Kismet
Page 29
There is only one trendyish cafe on Kilburn High Road, and Anna orders poached eggs and asparagus, as a kind of conciliatory gift to herself. It is the same cafe where she and Pete came after being shown their flat by the estate agent over three years ago; she remembers him saying that this place was evidence that Kilburn was about to take off, that the high road would soon be filled with similar purveyors of the organic and free range, locally sourced and ethically procured. Being reminded of this doesn’t bring the threat of more tears, and she is able to concentrate on reading through the Gwyneth questions, and then putting the list face down on the table and reciting them from memory.
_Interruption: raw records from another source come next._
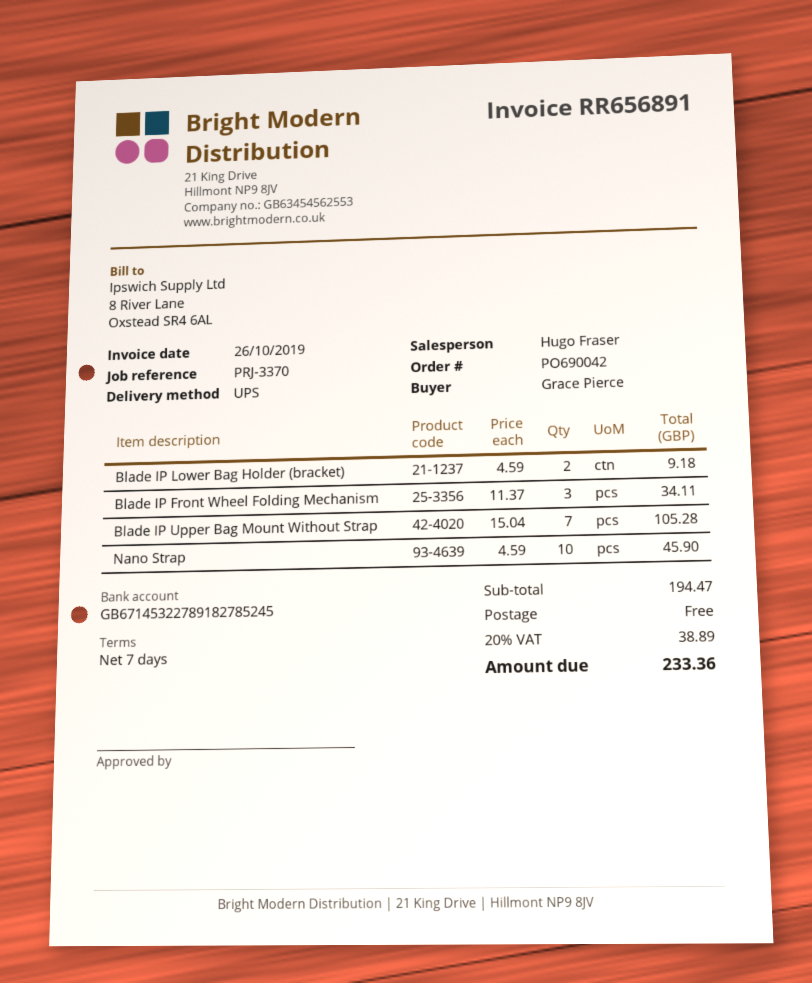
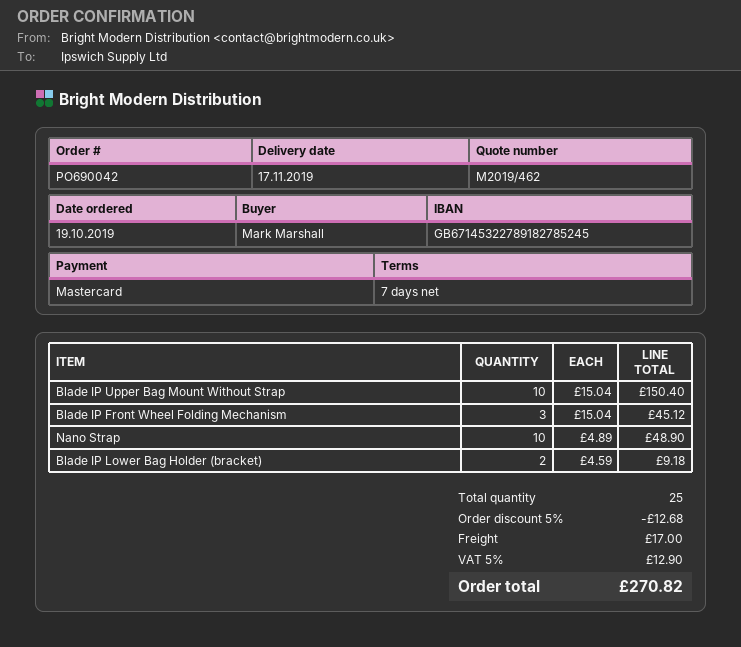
ordered by: Grace Pierce -> Mark Marshall
Blade IP Front Wheel Folding Mechanism: 3 x 11.37 = 34.11 -> 3 x 15.04 = 45.12
Blade IP Upper Bag Mount Without Strap: 7 x 15.04 = 105.28 -> 10 x 15.04 = 150.40
Nano Strap: 10 x 4.59 = 45.90 -> 10 x 4.89 = 48.90
discount: none -> 5% = 12.68
shipping: 0.00 -> 17.00
tax: 20% = 38.89 -> 5% = 12.90
total: 233.36 -> 270.82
She does this without hesitation, and decides that the questions are better than the ones for Sahina, with the brand values more subtly placed – this time she will hold her nerve and ask each one, regardless of how Gwyneth responds.
It will be fine, she decides, and in the wake of this optimistic thought she notices that the coffee she is drinking is unusually delicious. Most of the dozens of coffees she drinks each week pass by without so much as a thought, but every so often one like this stands out and grabs her with how sweet and rich and fragrant it is – it feels like all those other coffees are justified by these rare moments of sensory delight. She raises the mug towards her face and studies the brown dissolving microfoam, as if within the evaporating pattern she might detect the secret of its quality. The remaining foam looks like a series of white and gold islands in a brown sea, as they would appear from a plane passing overhead, and maybe these two things – coffee foam and archipelagos – are indeed subject to the same natural laws, just on a scale several million times removed. This same pattern probably repeats itself at even more extreme scales as well, can probably be detected in entire galaxies and also molecules and atoms too small for even a microscope …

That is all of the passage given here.